(Change listing data)
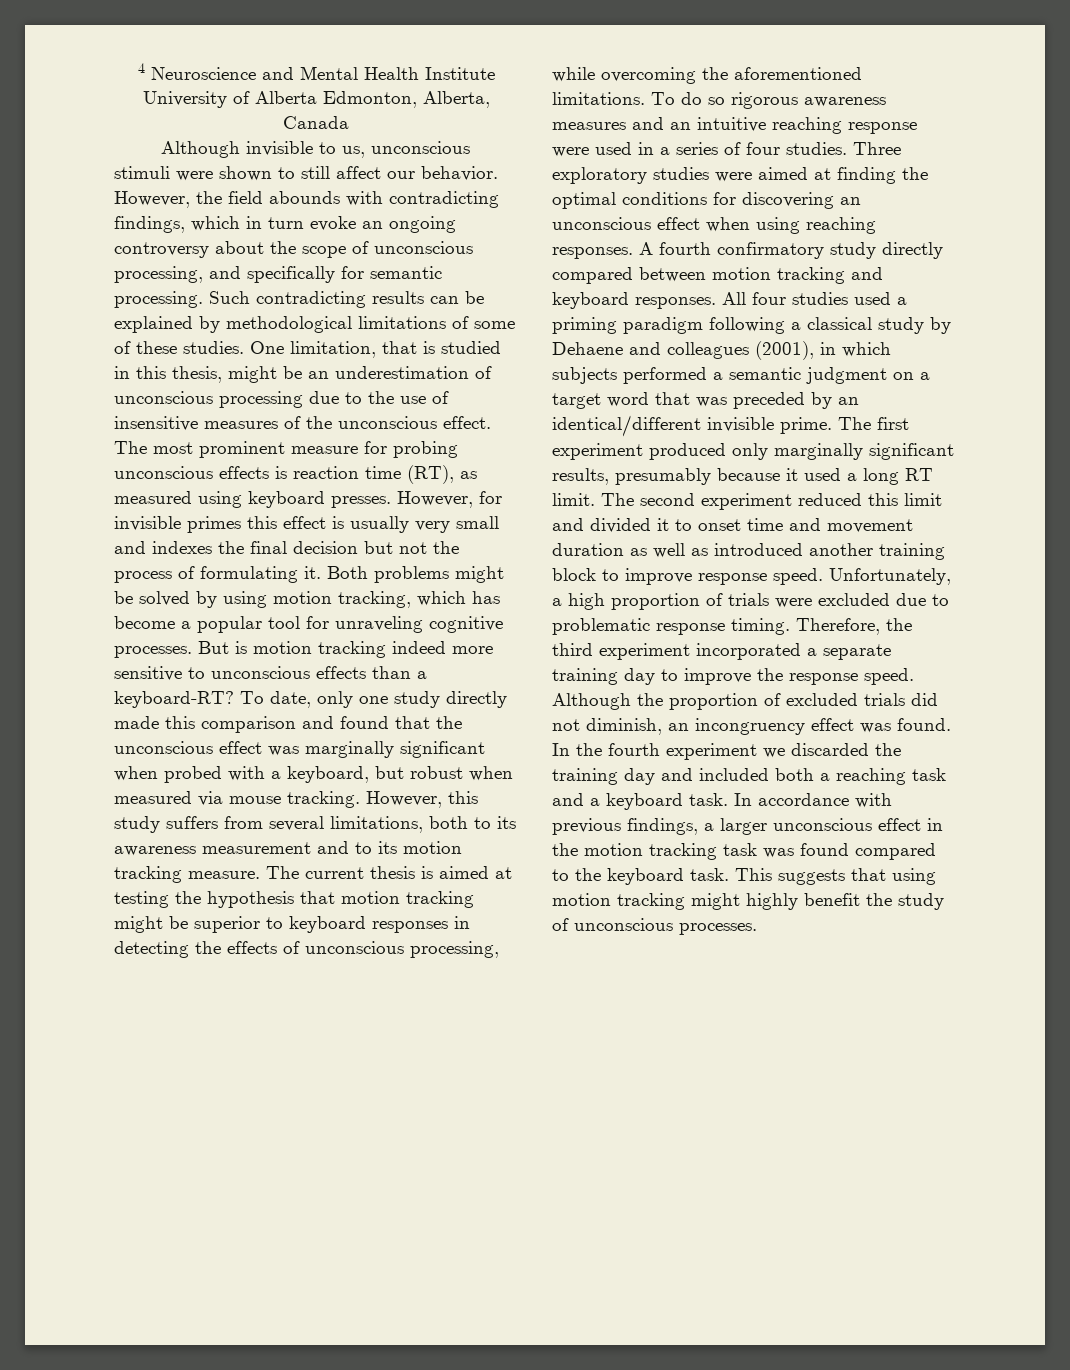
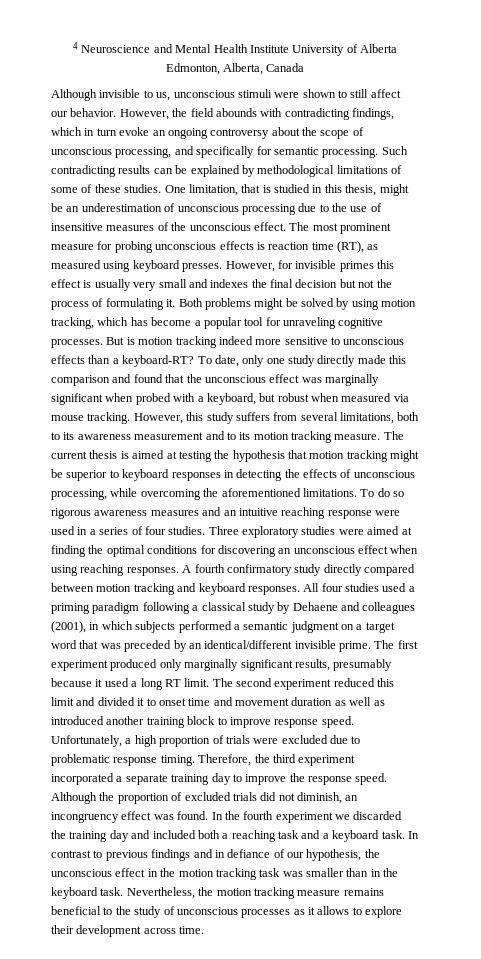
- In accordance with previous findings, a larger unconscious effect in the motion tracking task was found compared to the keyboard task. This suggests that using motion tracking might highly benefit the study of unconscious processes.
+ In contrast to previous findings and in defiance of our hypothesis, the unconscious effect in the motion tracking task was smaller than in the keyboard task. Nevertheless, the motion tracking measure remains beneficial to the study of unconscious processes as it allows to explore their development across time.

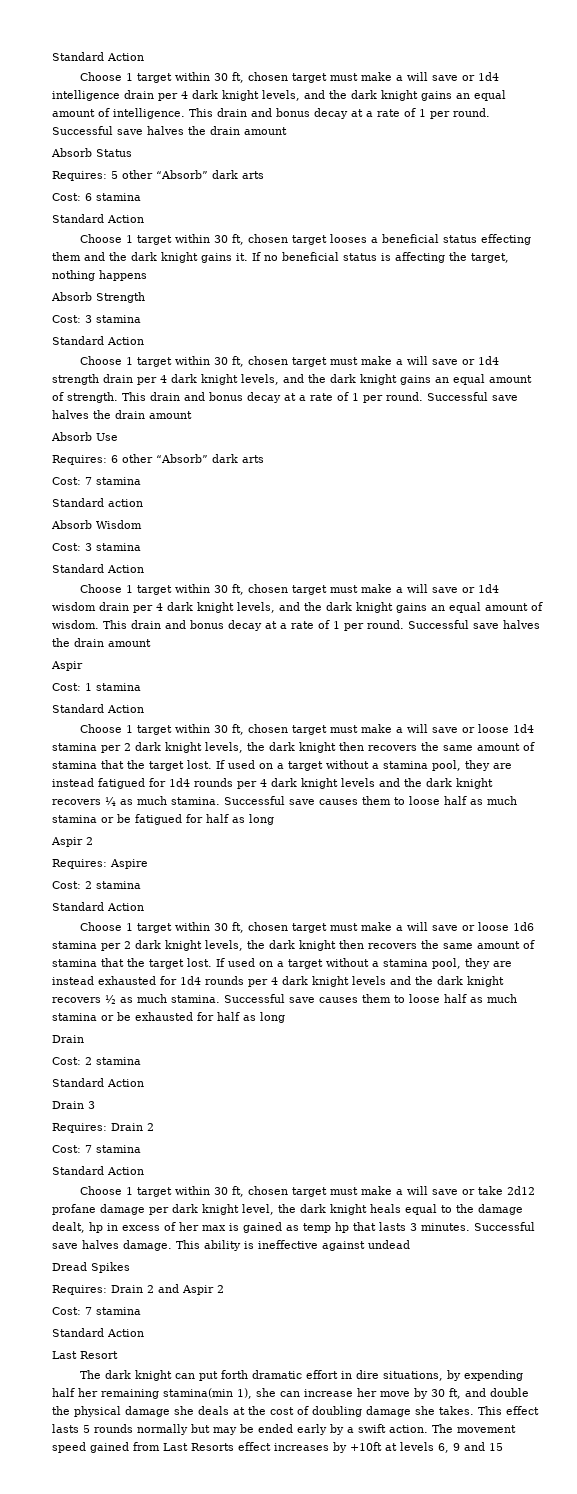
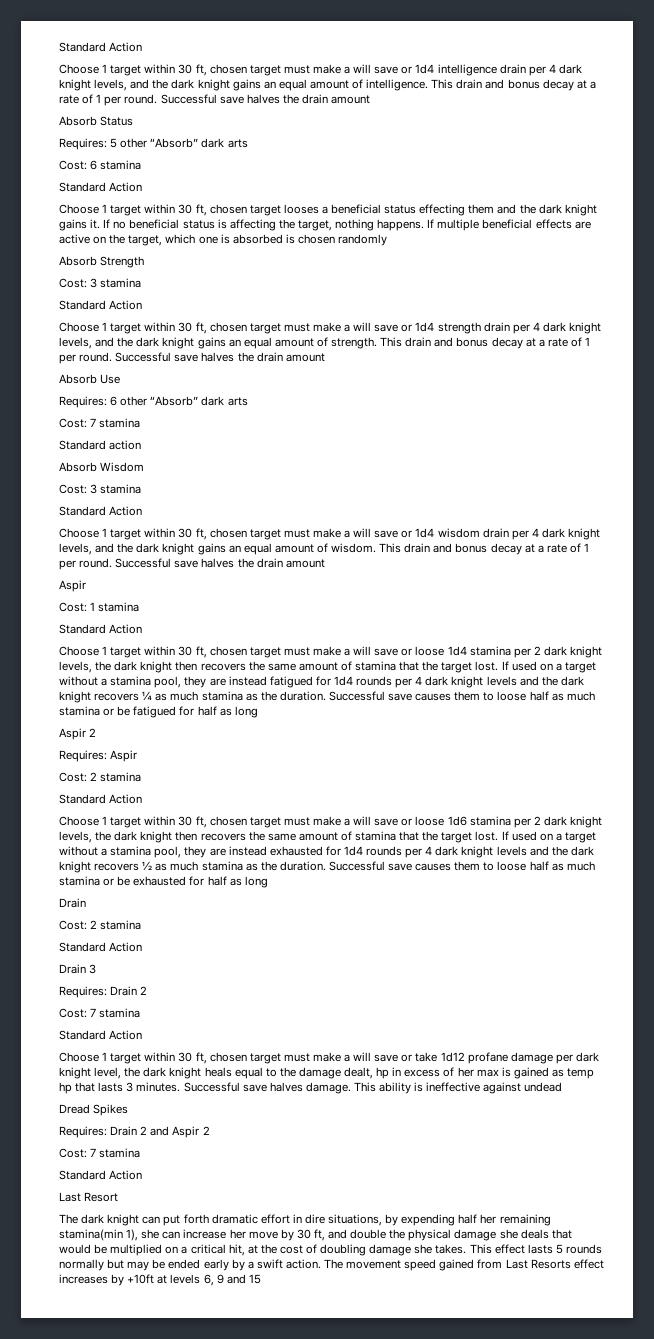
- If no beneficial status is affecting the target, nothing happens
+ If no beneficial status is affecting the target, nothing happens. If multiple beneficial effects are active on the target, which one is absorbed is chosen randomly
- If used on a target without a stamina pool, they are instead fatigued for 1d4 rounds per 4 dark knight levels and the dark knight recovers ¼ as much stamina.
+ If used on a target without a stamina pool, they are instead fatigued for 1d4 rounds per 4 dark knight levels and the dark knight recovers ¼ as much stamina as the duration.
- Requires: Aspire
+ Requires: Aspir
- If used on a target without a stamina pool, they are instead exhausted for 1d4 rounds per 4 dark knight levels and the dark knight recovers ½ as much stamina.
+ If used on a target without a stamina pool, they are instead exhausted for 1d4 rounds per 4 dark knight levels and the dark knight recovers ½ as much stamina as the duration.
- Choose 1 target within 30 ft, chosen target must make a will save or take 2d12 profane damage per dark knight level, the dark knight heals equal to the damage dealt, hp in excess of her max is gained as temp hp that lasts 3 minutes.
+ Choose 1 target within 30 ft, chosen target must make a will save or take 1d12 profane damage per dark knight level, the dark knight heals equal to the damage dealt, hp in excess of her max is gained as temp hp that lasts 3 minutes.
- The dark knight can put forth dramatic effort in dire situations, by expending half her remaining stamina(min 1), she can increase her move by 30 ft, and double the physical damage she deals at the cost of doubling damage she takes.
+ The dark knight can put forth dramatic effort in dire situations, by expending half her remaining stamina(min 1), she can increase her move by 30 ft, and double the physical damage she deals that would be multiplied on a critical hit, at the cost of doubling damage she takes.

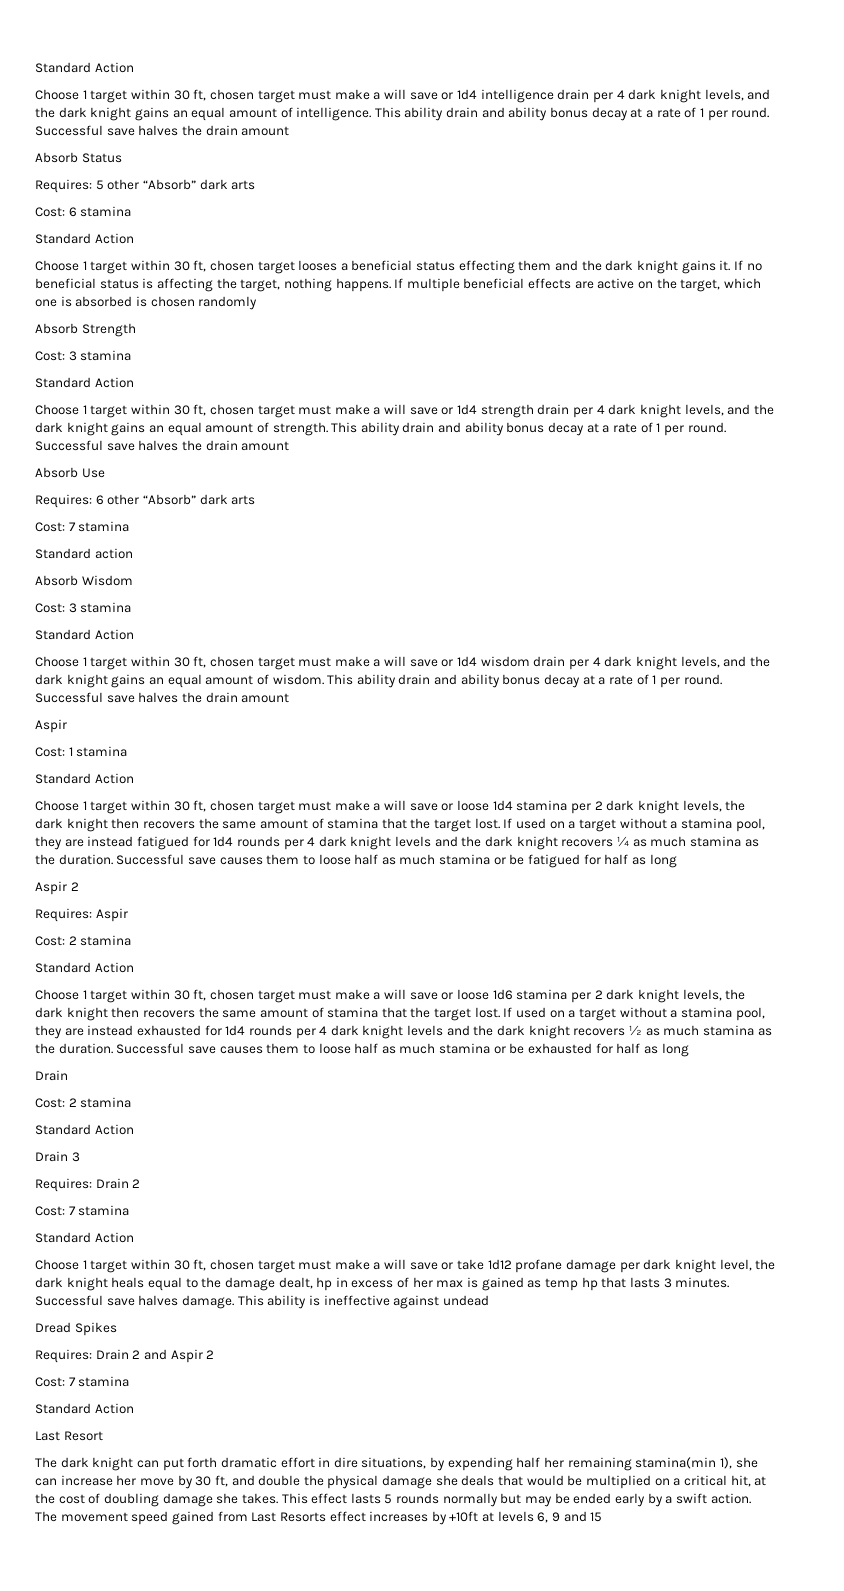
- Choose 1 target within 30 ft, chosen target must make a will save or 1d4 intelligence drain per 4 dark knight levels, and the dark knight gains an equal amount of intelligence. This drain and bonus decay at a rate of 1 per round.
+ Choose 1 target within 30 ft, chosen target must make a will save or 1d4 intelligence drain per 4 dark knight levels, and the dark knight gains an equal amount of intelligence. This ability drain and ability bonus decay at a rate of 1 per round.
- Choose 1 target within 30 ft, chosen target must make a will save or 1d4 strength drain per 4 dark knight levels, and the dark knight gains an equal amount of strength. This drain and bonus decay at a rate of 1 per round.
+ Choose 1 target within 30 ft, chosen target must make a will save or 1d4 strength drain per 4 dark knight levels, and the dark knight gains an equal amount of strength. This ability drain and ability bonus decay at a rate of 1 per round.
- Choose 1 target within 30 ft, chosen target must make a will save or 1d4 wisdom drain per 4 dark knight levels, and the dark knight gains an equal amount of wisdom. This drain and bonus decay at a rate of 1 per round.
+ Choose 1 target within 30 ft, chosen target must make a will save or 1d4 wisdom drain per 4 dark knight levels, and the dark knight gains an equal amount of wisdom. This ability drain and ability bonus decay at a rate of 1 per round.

Work task: If a line of the data holds the string "excess", count it. Then state the total and nothing more.

Response: 2